* PROBLEM DESCRIPTION: Between the line containing "margin-left: none ->" and the line containing "text-align: right ->" lies a run of lines; give that run again exactly, with both of those lines, and nothing else from the entries below.

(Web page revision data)

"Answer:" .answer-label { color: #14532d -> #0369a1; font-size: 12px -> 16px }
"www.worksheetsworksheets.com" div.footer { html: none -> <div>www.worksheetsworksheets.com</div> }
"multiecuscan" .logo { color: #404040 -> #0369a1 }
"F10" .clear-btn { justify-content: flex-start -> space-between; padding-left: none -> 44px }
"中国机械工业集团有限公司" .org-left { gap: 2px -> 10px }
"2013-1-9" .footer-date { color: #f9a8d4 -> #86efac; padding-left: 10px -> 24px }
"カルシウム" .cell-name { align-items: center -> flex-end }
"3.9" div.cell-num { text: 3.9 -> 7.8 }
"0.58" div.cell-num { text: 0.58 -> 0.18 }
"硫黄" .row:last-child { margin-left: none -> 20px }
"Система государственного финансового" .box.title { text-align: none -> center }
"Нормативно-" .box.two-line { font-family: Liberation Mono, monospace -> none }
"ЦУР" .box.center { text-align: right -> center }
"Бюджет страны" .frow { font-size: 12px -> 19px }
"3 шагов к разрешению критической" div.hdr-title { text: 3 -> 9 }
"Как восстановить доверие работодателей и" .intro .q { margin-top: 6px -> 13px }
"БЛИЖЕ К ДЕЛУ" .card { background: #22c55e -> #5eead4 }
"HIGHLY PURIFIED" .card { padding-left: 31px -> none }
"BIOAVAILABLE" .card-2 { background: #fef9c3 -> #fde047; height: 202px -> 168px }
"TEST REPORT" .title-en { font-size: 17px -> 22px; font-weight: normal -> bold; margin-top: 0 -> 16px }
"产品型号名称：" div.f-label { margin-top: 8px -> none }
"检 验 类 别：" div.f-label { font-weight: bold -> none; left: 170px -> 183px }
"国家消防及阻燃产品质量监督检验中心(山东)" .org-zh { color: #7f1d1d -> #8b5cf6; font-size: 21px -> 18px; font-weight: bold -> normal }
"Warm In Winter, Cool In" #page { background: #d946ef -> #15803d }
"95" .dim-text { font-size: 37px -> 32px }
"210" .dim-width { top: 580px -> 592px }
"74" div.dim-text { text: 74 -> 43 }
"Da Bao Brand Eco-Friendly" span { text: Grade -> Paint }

* ANSWER TO THE EXERCISE:
"硫黄" .row:last-child { margin-left: none -> 20px }
"Система государственного финансового" .box.title { text-align: none -> center }
"Нормативно-" .box.two-line { font-family: Liberation Mono, monospace -> none }
"ЦУР" .box.center { text-align: right -> center }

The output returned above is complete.